LMS integration

TalentLMS captions upload: the SRT flow, the gotchas, and how to not re-upload videos

TalentLMS is one of the most common LMS picks for 50–500-employee SaaS, engineering, and healthcare orgs — the exact segment GlossCap is built for. This is the caption-upload flow from inside a course, the two gotchas teams hit when retrofitting captions across a large library, and how to hand TalentLMS an SRT it will render the first time.

TL;DR

In TalentLMS, captions are attached per video unit, not per course. Open the course, edit the video unit, use the video-player settings (sometimes labelled "Captions" or "Subtitles", depending on plan and theme) to attach an .srt file. The subtitle lives alongside the video and persists through unit updates as long as you don't replace the video itself. Retrofit across a course library by exporting SRTs from GlossCap with filenames matching each unit's video, then uploading in a single admin session. The two things teams get wrong: assuming a course-level caption track (there isn't one), and re-uploading video to attach a caption track (you don't have to).

Where the caption upload actually lives

TalentLMS's units system treats video as a unit type. When you create or edit a video unit, you upload the video file — and then the caption option appears in the unit's settings alongside the video player. The exact UI label has shifted between theme versions (some deployments call it "Captions", older themes "Subtitles"), but the control is consistently on the video-unit edit screen, not the course dashboard.

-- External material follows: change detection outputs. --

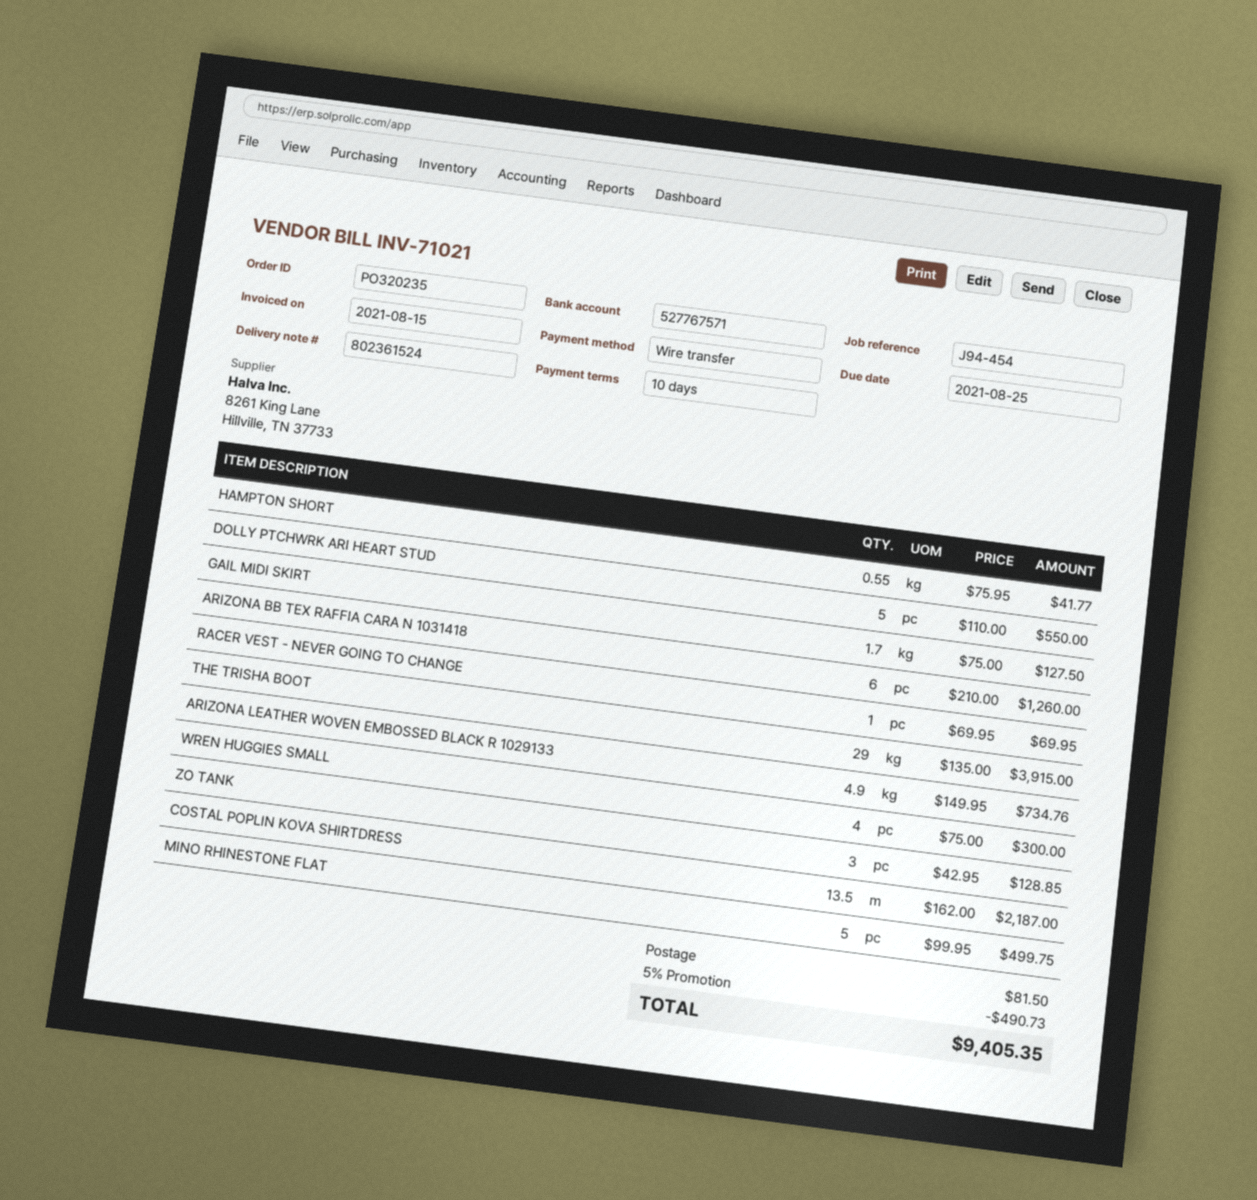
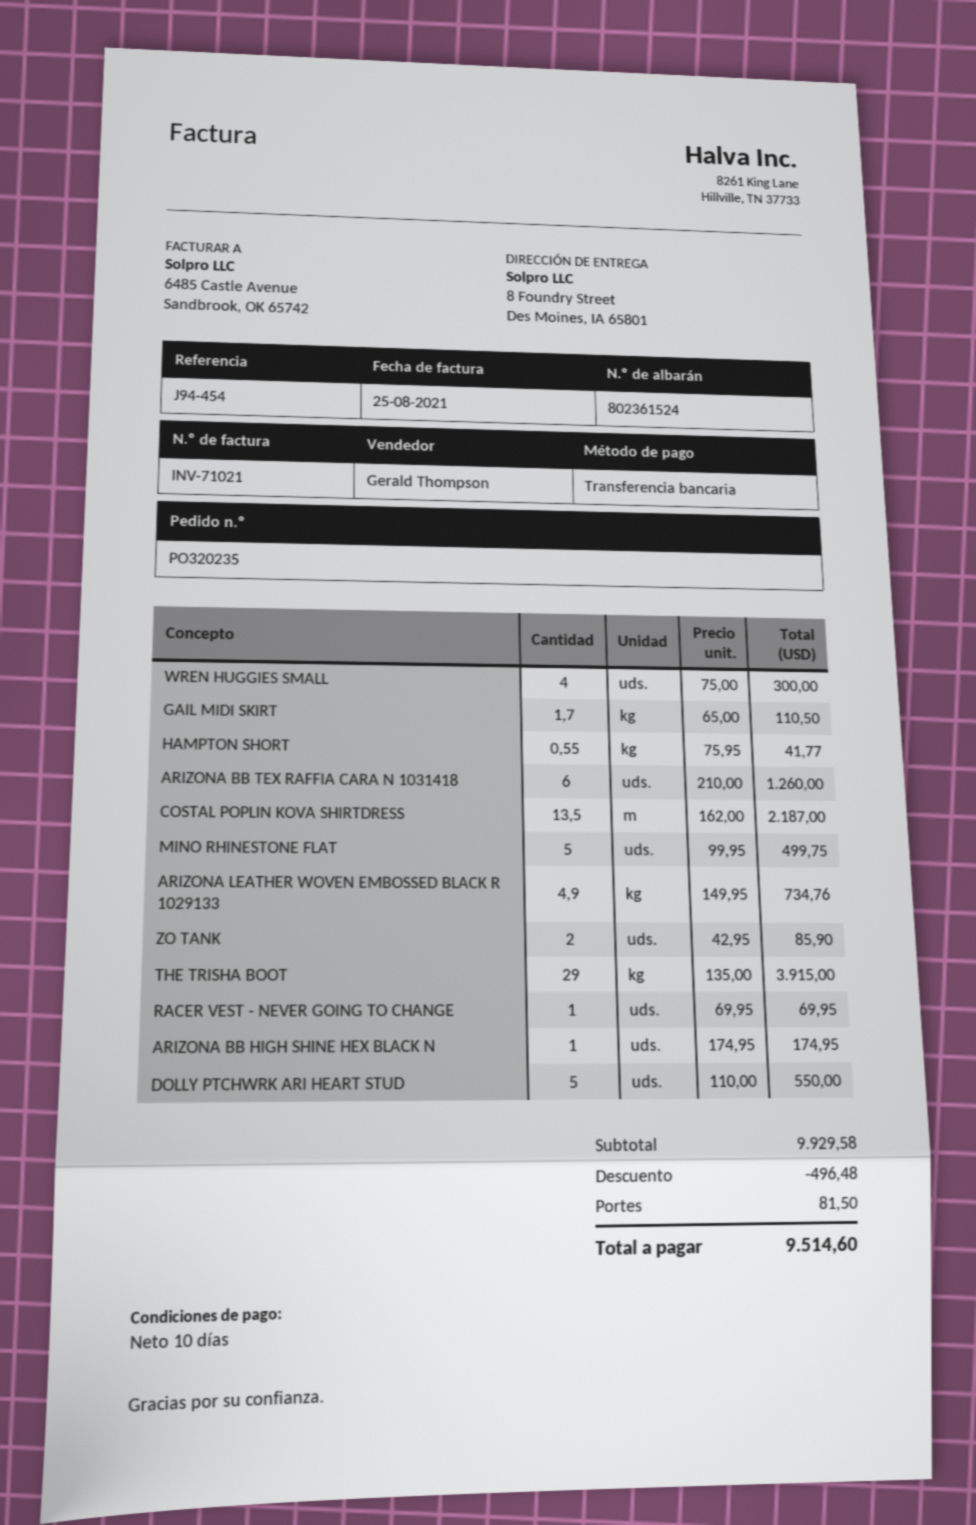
invoice date: 2021-08-15 -> 2021-08-25
GAIL MIDI SKIRT: 1.7 x 75.00 = 127.50 -> 1.7 x 65.00 = 110.50
ZO TANK: 3 x 42.95 = 128.85 -> 2 x 42.95 = 85.90
ARIZONA BB HIGH SHINE HEX BLACK N: none -> 1 x 174.95 = 174.95
discount: 490.73 -> 496.48
total: 9405.35 -> 9514.60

A cleaner mental model: the course has many units; a video unit has one video file and zero-or-more caption tracks. Each track is a subtitle file (typically SRT) with a language label. TalentLMS's player exposes them in the CC button on the video player at learner time.

What this means for retrofit work: you cannot bulk-upload captions at the course level and have them fan out to every video unit. You attach per unit. If your course has 20 video units, that is 20 uploads. The good news is they are fast — drag-and-drop, no re-rendering, no re-encoding.

What format to hand TalentLMS

TalentLMS's player is built on HTML5 video with a <track> element under the hood. Both SRT and WebVTT should render, but SRT is the safer default — the upload form is typically keyed to .srt, and the conversion TalentLMS does server-side is well-tested on that path. If your source is VTT and you are confident the exported file has the WEBVTT header and period-separated milliseconds, that also works. TTML and EBU-STL are not TalentLMS formats; don't try.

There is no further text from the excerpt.